Formerly president of the American Mosquito Control Association and director of entomology and regulatory services for Terminix International, Cope is now vice president of technical products and services for the pest-control giant AP&G.

It was a long journey from Swarthmore and concerns that he wouldn’t live up to his father, Stan Cope ’42, or brother, Taylor Cope ’69, a pair of Garnet athletic superstars turned medical doctors.
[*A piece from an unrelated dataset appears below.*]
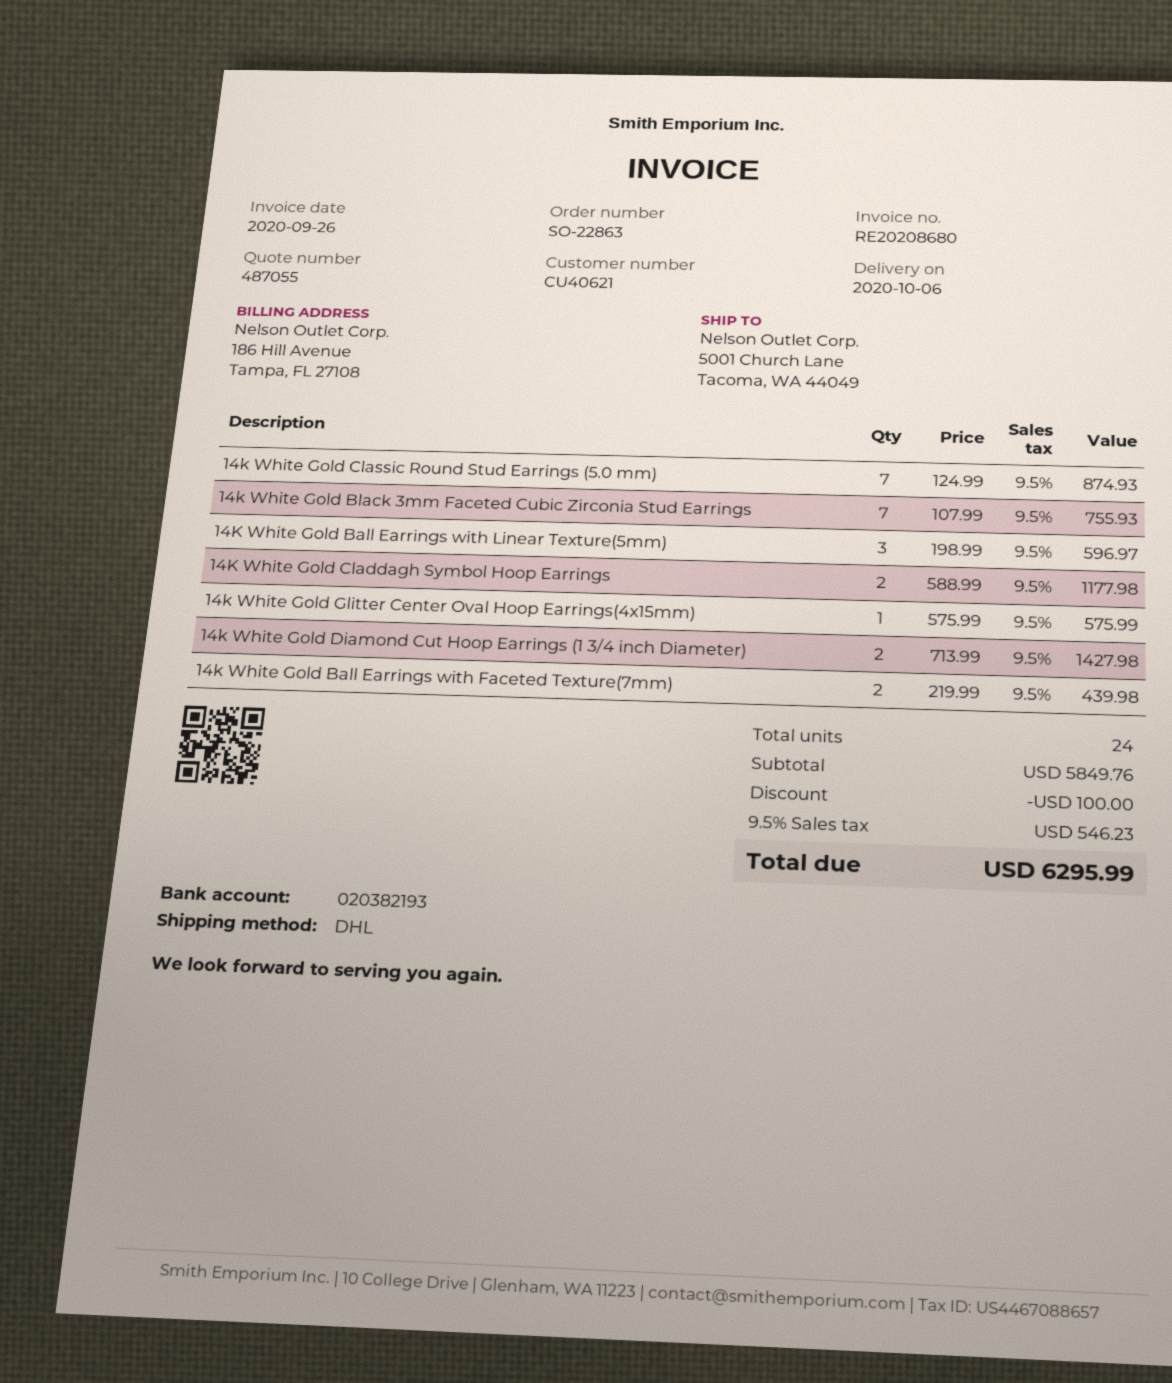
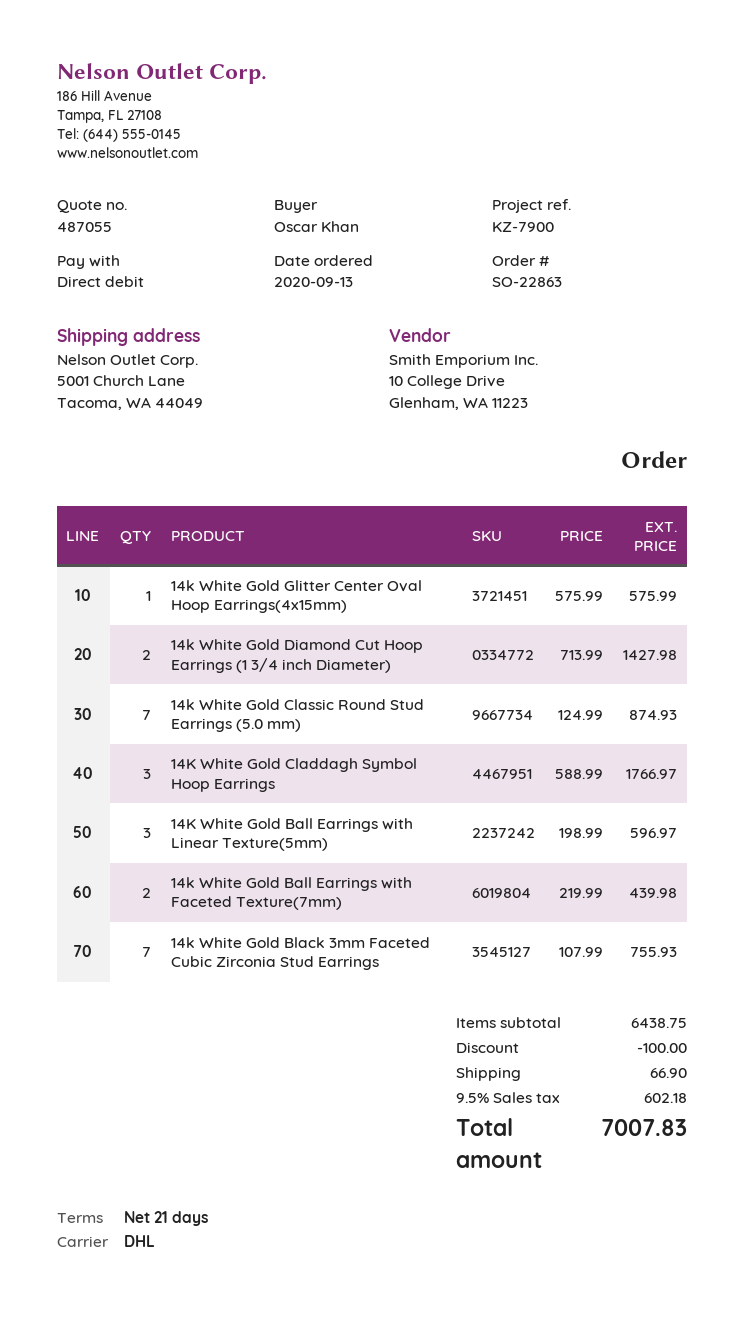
14K White Gold Claddagh Symbol Hoop Earrings: 2 x 588.99 = 1177.98 -> 3 x 588.99 = 1766.97
subtotal: 5849.76 -> 6438.75
shipping: none -> 66.90
tax: 9.5% = 546.23 -> 9.5% = 602.18
total: 6295.99 -> 7007.83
He needn’t have worried: His freshman year, Cope pitched a baseball no-hitter; during his Ph.D. studies at UCLA, he identified an unrecognized mosquito species responsible for a San Diego malaria outbreak.

“Walking back to the lab with my bound dissertation, I never felt the ground under my feet,” he says. “If that wasn’t the happiest moment of my life, it was pretty damn close.”

Strolling through the Ville today near Vicky’s Place—and his filmmaker daughter Kemmer Cope ’17’s old apartment—Cope jokes about the through line of his career: “I’m the guy who says, ‘We need to improve.’”

It’s still true: Whether he’s actively recruiting and personally mentoring a diverse younger generation of pest-control professionals or creating a special program to help military veterans enter (and succeed in) the field, Cope sees opportunities to grow.

“I’m starting to educate the entire private industry that there’s a lot more to mosquitoes than mosquito control,” he says. “Soaking backyards with poison isn’t the best approach, especially since the threat of mosquito-borne illness—Zika, West Nile, Mayaro—is bigger than ever.”

After all, he adds, this minuscule insect with a massive global impact—Earth’s deadliest animal!—deserves a modicum of respect as one of nature’s great creations.

“I usually spend more time studying how mosquitoes live than how they die.” He winks. “Just don’t tell anybody.”